▶ **WHAT TO WORK ON**: Where a line below holds the string "Sans", copy that line.

========================================================================

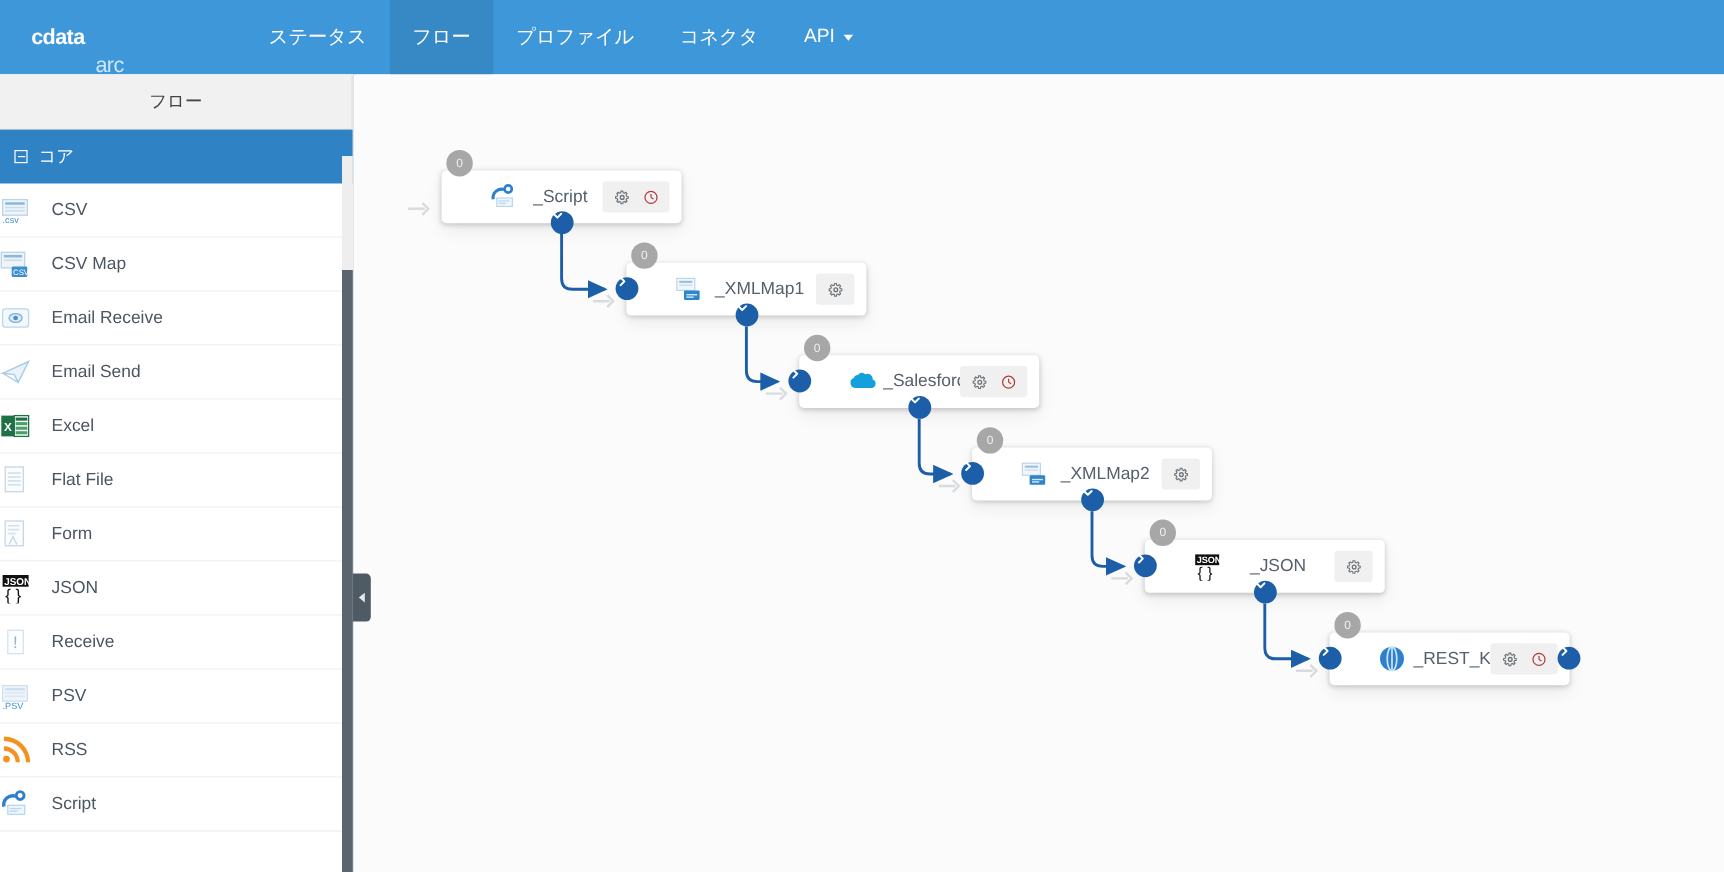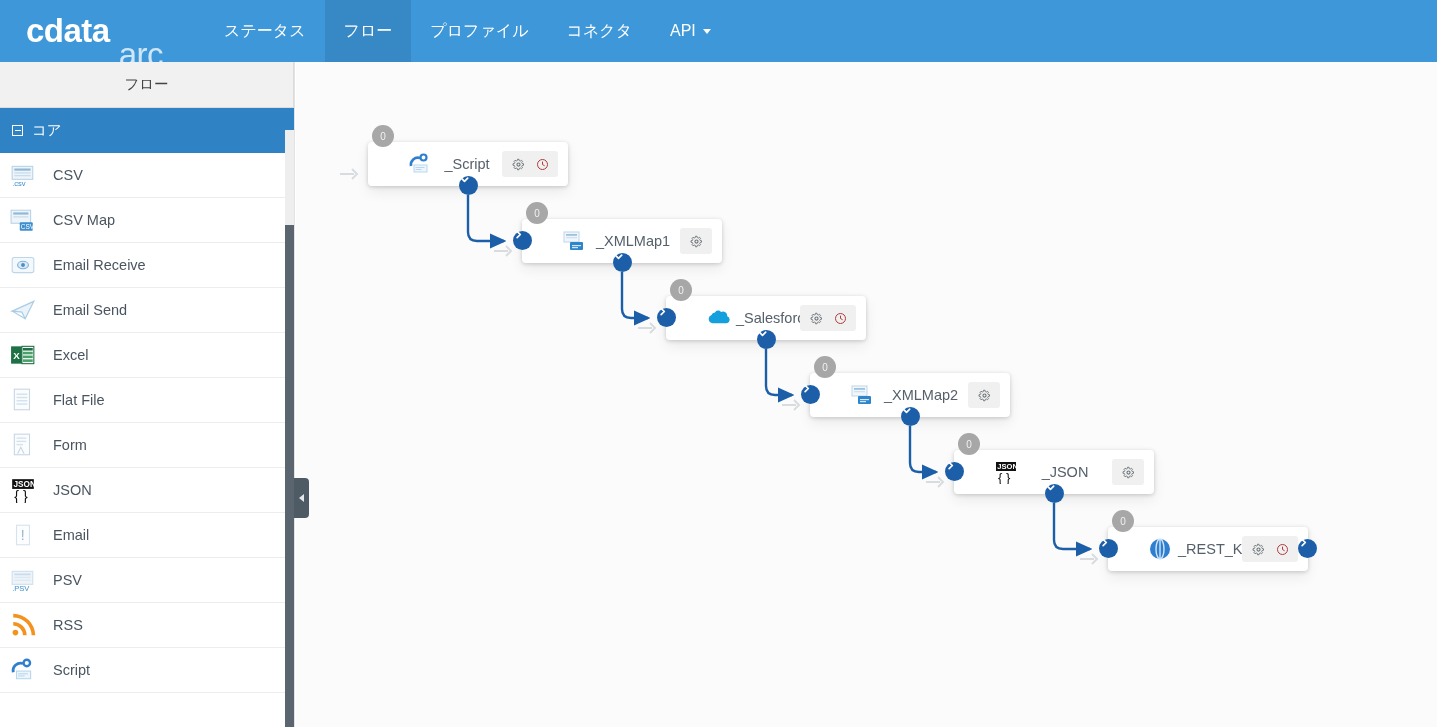--- a/index.html
+++ b/index.html
@@ -15,21 +15,21 @@
   #topnav {
     position: absolute; top: 0; left: 0;
     width: 1437px; height: 62px;
     background: #3e97d8;
     display: flex; align-items: stretch;
   }
   #brand {
     display: flex; align-items: center;
     padding: 0 0 0 26px;
     width: 205px;
-    font-size: 33px; letter-spacing: -0.5px;
+    font-size: 18px; letter-spacing: -0.5px;
   }
   #brand .b1 { color: #ffffff; font-weight: bold; }
   #brand .b2 { color: #cfe6f7; font-weight: normal; margin-left: 9px; margin-top: 47px; }
   .navitem {
     display: flex; align-items: center; justify-content: center;
     padding: 0 19px;
     color: #ffffff;
     font-size: 16px;
     cursor: pointer;
     white-space: nowrap;
@@ -93,21 +93,20 @@
     height: 1.4px; background: #ffffff;
   }
   #conn-list {
     position: relative;
     height: 590px;
     overflow: hidden;
   }
   .conn-row {
     height: 45px;
     display: flex; align-items: center;
-    padding-left: 10px;
     border-bottom: 1px solid #ededed;
     cursor: pointer;
     background: #fff;
   }
   .conn-icon {
     width: 26px; height: 26px;
     margin-right: 17px;
     flex: 0 0 26px;
     position: relative;
   }
@@ -342,21 +341,21 @@
             <text x="3.2" y="9.4" font-size="7.6" fill="#fff" font-family="Liberation Sans" font-weight="bold">JSON</text>
             <text x="4" y="22" font-size="13" fill="#111" font-family="Liberation Sans">{ }</text>
           </svg></span>
         <span class="conn-label">JSON</span>
       </div>
       <div class="conn-row">
         <span class="conn-icon" style="display: inline-block; width: 26px; height: 26px; position: relative;"><svg width="26" height="26" viewBox="0 0 24 24">
             <rect x="6" y="3" width="12" height="18" fill="#fcfdfe" stroke="#d6e2ec"></rect>
             <text x="10" y="17" font-size="13" fill="#9ab3c6" font-family="Liberation Sans">!</text>
           </svg></span>
-        <span class="conn-label">Email</span>
+        <span class="conn-label">Receive</span>
       </div>
       <div class="conn-row">
         <span class="conn-icon" style="display: inline-block; width: 26px; height: 26px; position: relative;"><svg width="26" height="26" viewBox="0 0 24 24">
             <rect x="2" y="4" width="19" height="12" fill="#eef4f9" stroke="#cfe0ee"></rect>
             <rect x="4" y="6" width="15" height="1.6" fill="#c8dcec"></rect>
             <rect x="4" y="9" width="15" height="1.2" fill="#dbe8f2"></rect>
             <rect x="4" y="11.6" width="15" height="1.2" fill="#dbe8f2"></rect>
             <text x="2" y="22" font-size="7" fill="#3e8fd0" font-family="Liberation Sans">.PSV</text>
           </svg></span>
         <span class="conn-label">PSV</span>

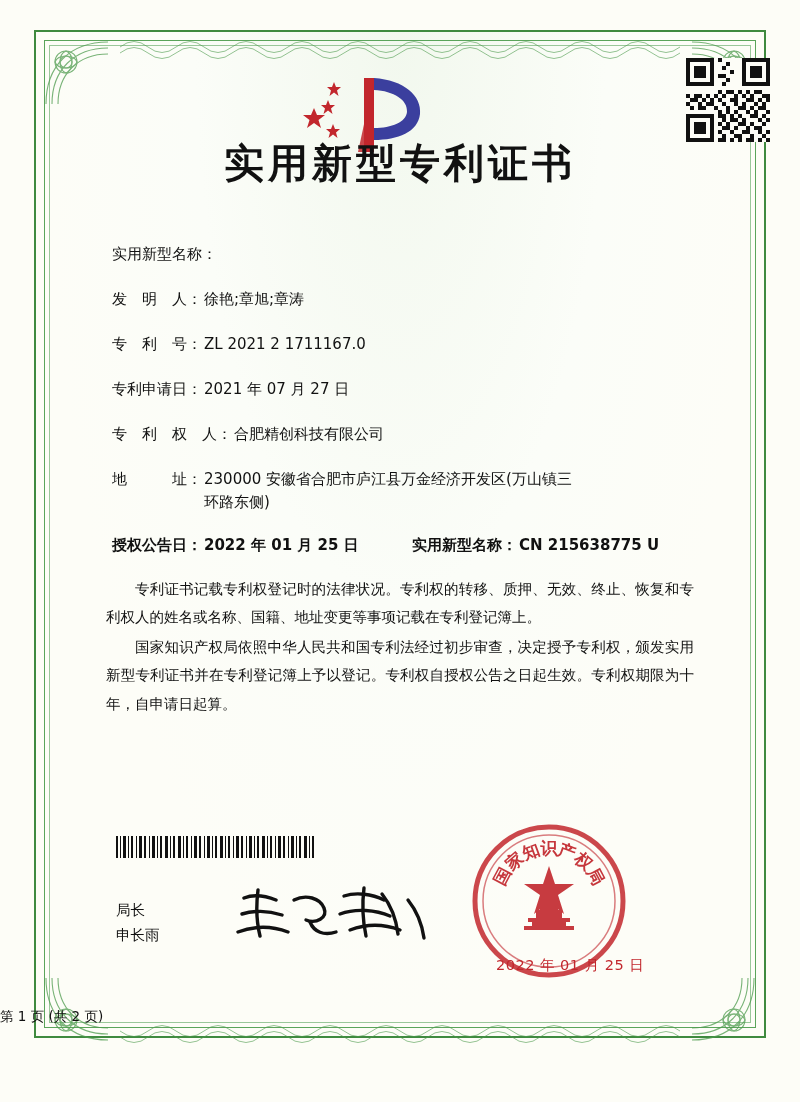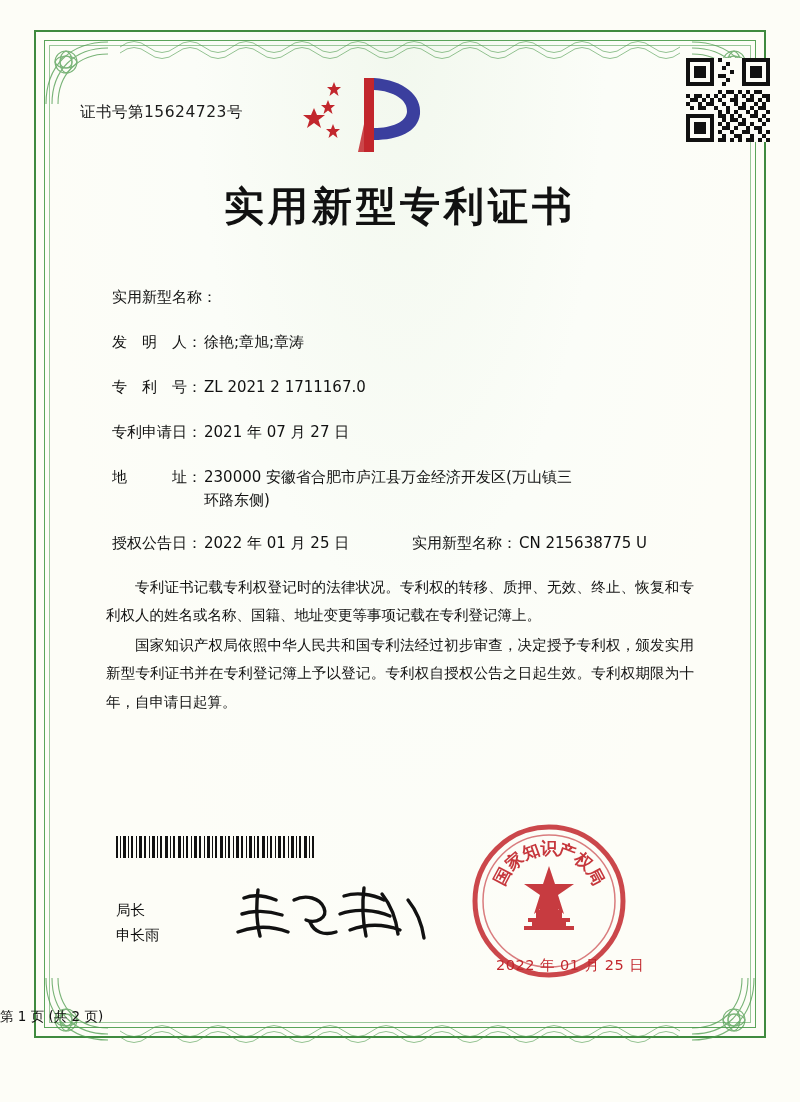--- a/index.html
+++ b/index.html
@@ -134,20 +134,21 @@
   .f-value .second-line {
     display: block;
     padding-left: 0;
   }
   .row-split {
     display: flex;
     align-items: flex-start;
     font-size: 15px;
     color: #111;
     margin-bottom: 20px;
+    font-weight: bold;
   }
   .split-left { flex: 0 0 300px; display:flex; }
   .split-right { flex: 1 1 auto; display:flex; }
 
   .paragraphs {
     margin-top: 12px;
     padding-left: 26px;
     padding-right: 26px;
     font-size: 14.5px;
     line-height: 1.95;
@@ -410,39 +411,42 @@
         <polygon points="28,38 30,43 35,43 31,46.5 32.5,52 28,48.5 23.5,52 25,46.5 21,43 26,43"></polygon>
         <polygon points="33,62 35,67 40,67 36,70.5 37.5,76 33,72.5 28.5,76 30,70.5 26,67 31,67"></polygon>
       </g>
       <path d="M64 16 L74 16 L74 90 L64 90 Z" fill="#c2272d"></path>
       <path d="M74 16 C104 18 122 34 120 52 C118 70 98 78 74 78 L74 66 C92 66 106 60 107 50 C108 38 94 29 74 28 Z" fill="#3b3f9e"></path>
       <path d="M58 90 L74 16 L74 90 Z" fill="#c2272d" opacity="0.85"></path>
     </svg>
   </div>
 
   <div class="content">
-    <div class="cert-number">证书号第15624723号</div>
 
     <div class="title">实用新型专利证书</div>
 
     <div class="fields">
       <div class="field-row">
         <span class="f-label">实用新型名称：</span>
       </div>
       <div class="field-row">
         <span class="f-label">发　明　人：</span>
         <span class="f-value">徐艳;章旭;章涛</span>
       </div>
       <div class="field-row">
         <span class="f-label">专　利　号：</span>
         <span class="f-value">ZL 2021 2 1711167.0</span>
       </div>
       <div class="field-row">
         <span class="f-label">专利申请日：</span>
         <span class="f-value">2021 年 07 月 27 日</span>
+      </div>
+      <div class="field-row">
+        <span class="f-label">专　利　权　人：</span>
+        <span class="f-value">合肥精创科技有限公司</span>
       </div>
       <div class="field-row">
         <span class="f-label">地　　　址：</span>
         <span class="f-value">
           <span>230000  安徽省合肥市庐江县万金经济开发区(万山镇三</span>
           <span class="second-line">环路东侧)</span>
         </span>
       </div>
 
       <div class="row-split">

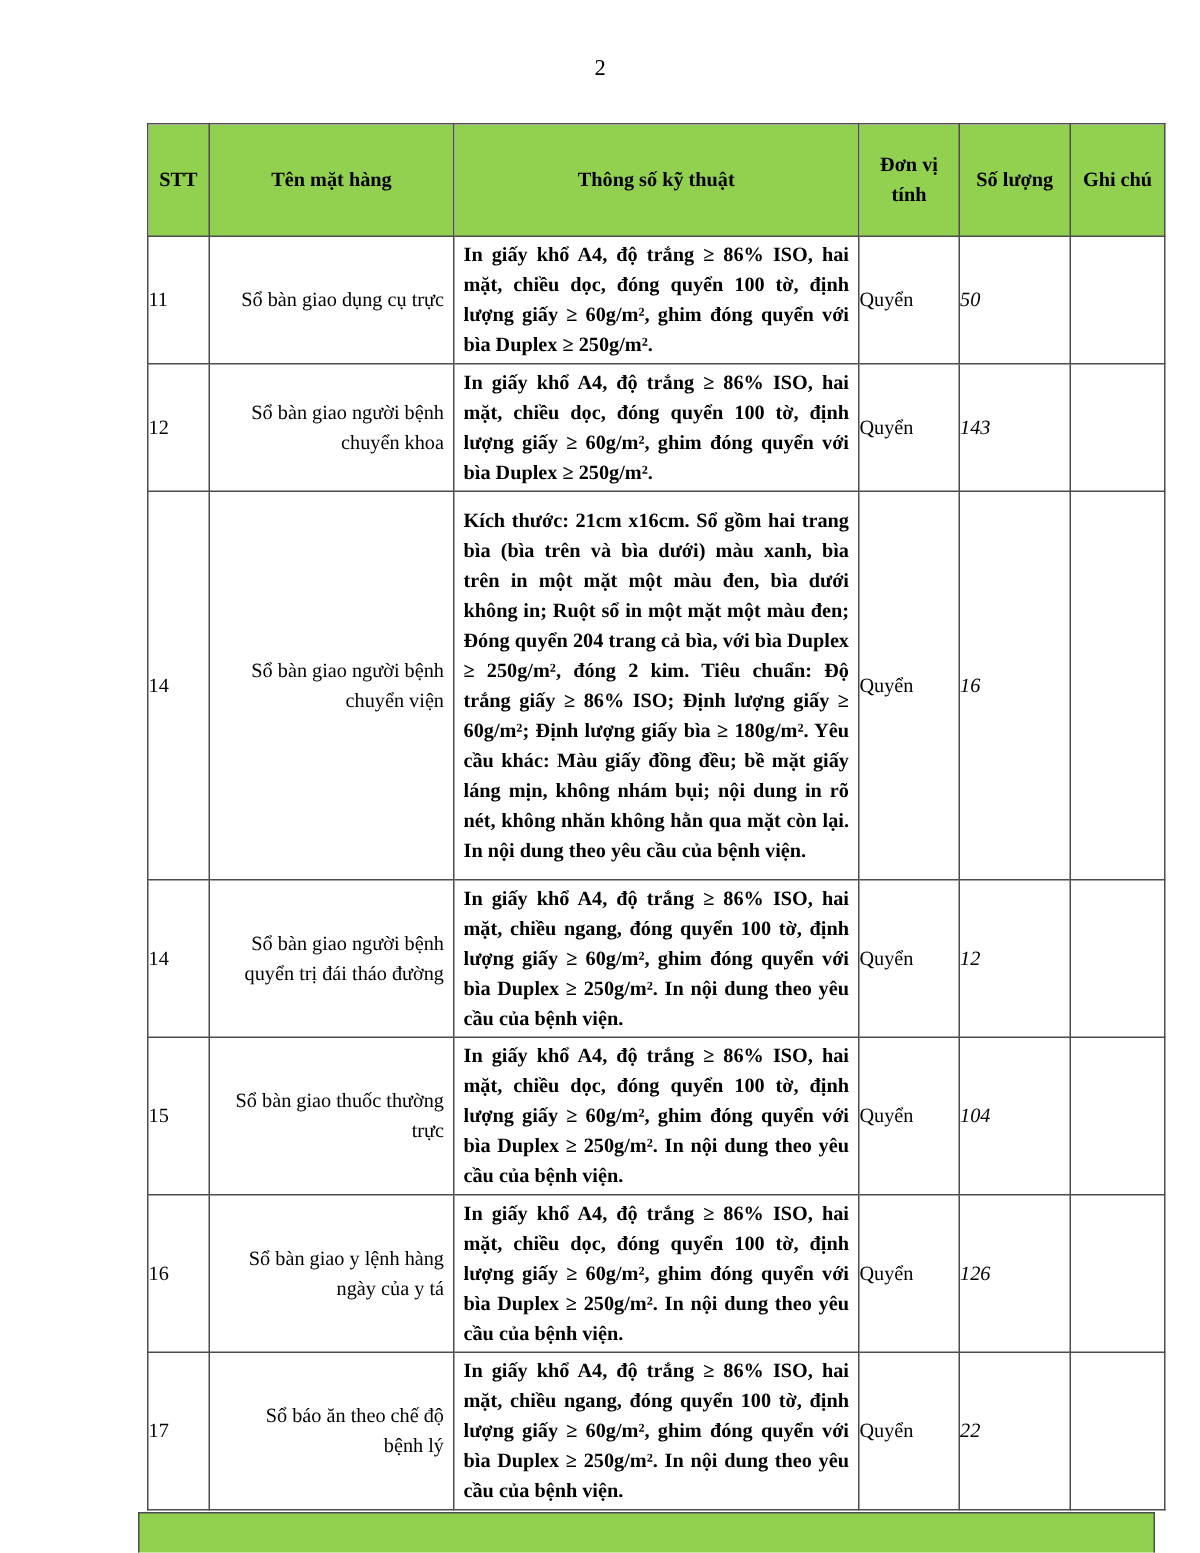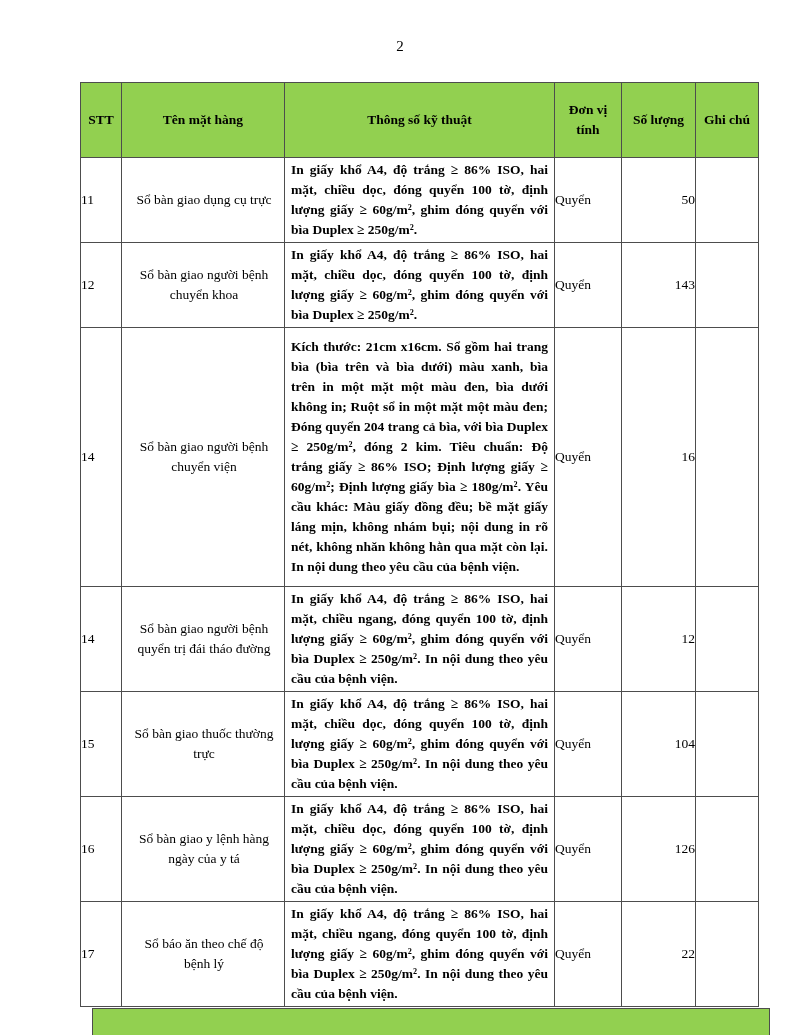--- a/index.html
+++ b/index.html
@@ -12,44 +12,44 @@
     color: #000;
   }
   .page-number {
     position: absolute;
     top: 38px; left: 0; width: 800px;
     text-align: center;
     font-size: 15px;
   }
   table.doc-table {
     position: absolute;
-    left: 80px; top: 82px;
+    left: 98px; top: 82px;
     width: 678px;
     border-collapse: collapse;
     table-layout: fixed;
   }
   table.doc-table td, table.doc-table th {
     border: 1px solid #4d4d4d;
     vertical-align: middle;
     font-size: 13.5px;
     line-height: 20px;
     overflow: hidden;
   }
   thead th {
     background: #92d050;
     font-weight: bold;
     text-align: center;
     padding: 4px 2px;
     height: 75px;
   }
   td.c-stt  { }
-  td.c-name { text-align: center; padding: 4px 6px 4px 8px; }
+  td.c-name { text-align: right; padding: 4px 6px 4px 8px; }
   td.c-spec { text-align: justify; padding: 2px 6px; font-weight: bold; }
   td.c-unit { text-align: left; }
-  td.c-qty  { text-align: right; }
+  td.c-qty  { text-align: left; font-style: italic; }
   td.c-note { text-align: center; }
   tr.r-11 { height: 81px; }
   tr.r-12 { height: 80px; }
   tr.r-13 { height: 259px; }
   tr.r-14 { height: 101px; }
   tr.r-15 { height: 100px; }
   tr.r-16 { height: 100px; }
   tr.r-17 { height: 93px; }
   .next-header-strip {
     position: absolute;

========================================================================

▶ **EXPECTED ANSWER**:
             <text x="3.2" y="9.4" font-size="7.6" fill="#fff" font-family="Liberation Sans" font-weight="bold">JSON</text>
             <text x="4" y="22" font-size="13" fill="#111" font-family="Liberation Sans">{ }</text>
             <text x="10" y="17" font-size="13" fill="#9ab3c6" font-family="Liberation Sans">!</text>
             <text x="2" y="22" font-size="7" fill="#3e8fd0" font-family="Liberation Sans">.PSV</text>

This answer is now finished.